Work to be completed
Could you write out exactly, and only, the lines from the one containing "margin-left: none ->" through the last line of the data, leaving out all pictures?

━━━━

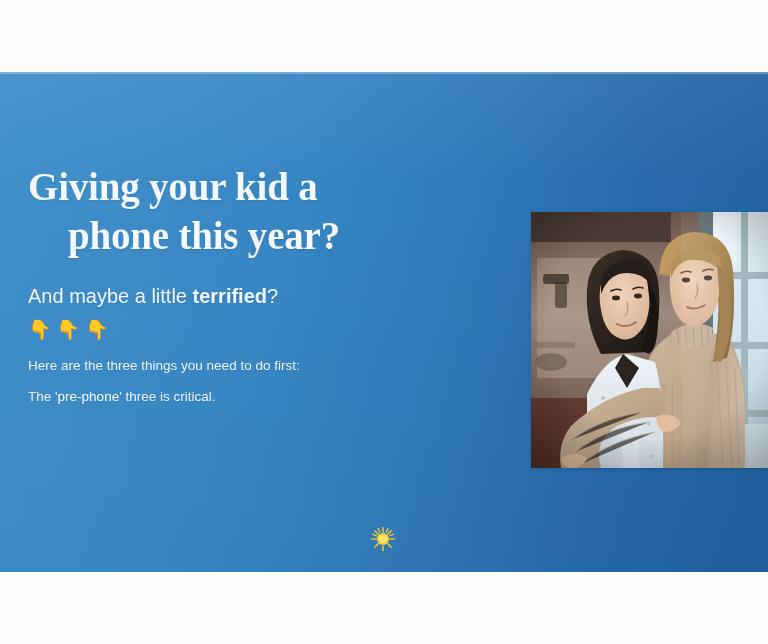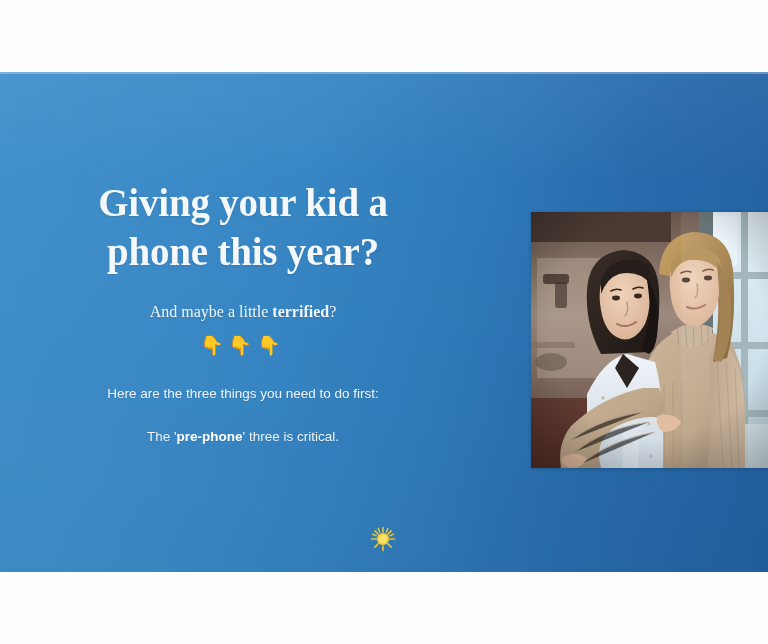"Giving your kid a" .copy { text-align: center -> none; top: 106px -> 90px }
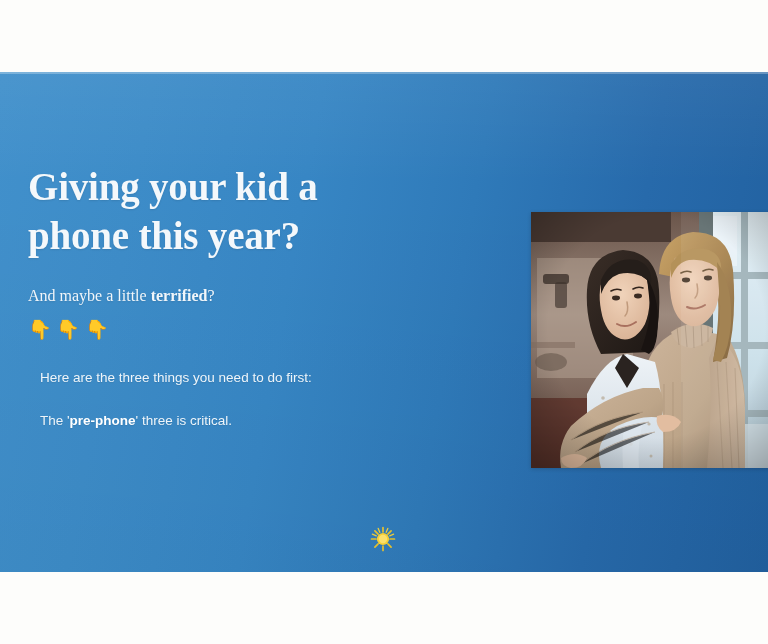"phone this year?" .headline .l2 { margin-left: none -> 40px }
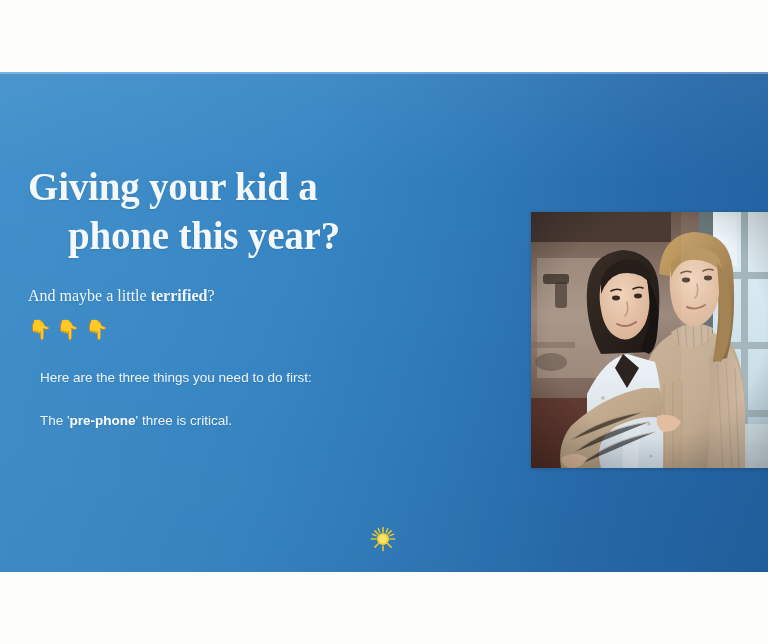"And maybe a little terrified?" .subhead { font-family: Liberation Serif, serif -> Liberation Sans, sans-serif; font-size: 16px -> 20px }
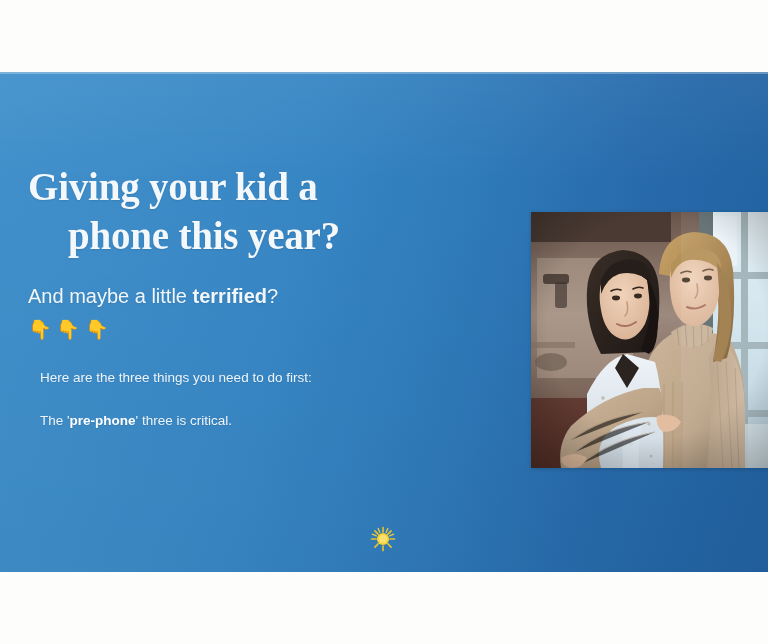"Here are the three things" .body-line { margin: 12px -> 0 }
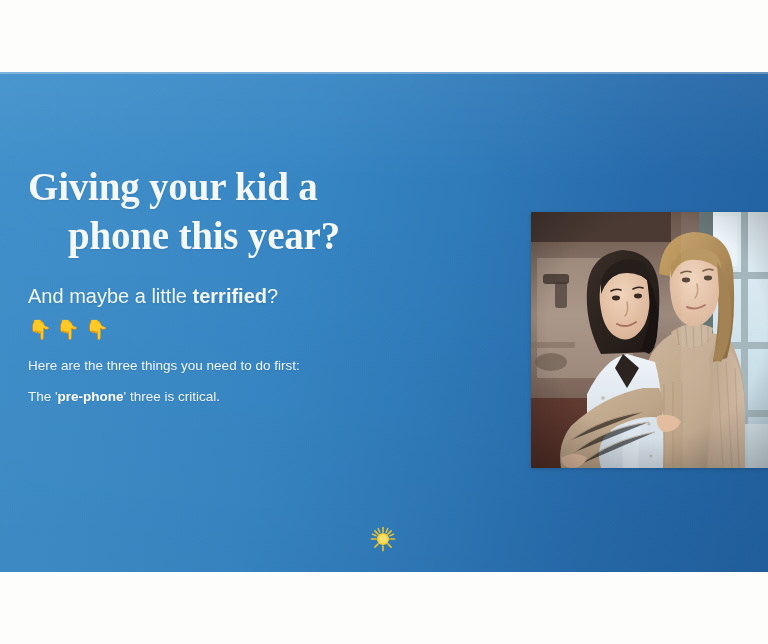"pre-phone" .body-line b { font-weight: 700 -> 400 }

━━━━

Exercise output
"phone this year?" .headline .l2 { margin-left: none -> 40px }
"And maybe a little terrified?" .subhead { font-family: Liberation Serif, serif -> Liberation Sans, sans-serif; font-size: 16px -> 20px }
"Here are the three things" .body-line { margin: 12px -> 0 }
"pre-phone" .body-line b { font-weight: 700 -> 400 }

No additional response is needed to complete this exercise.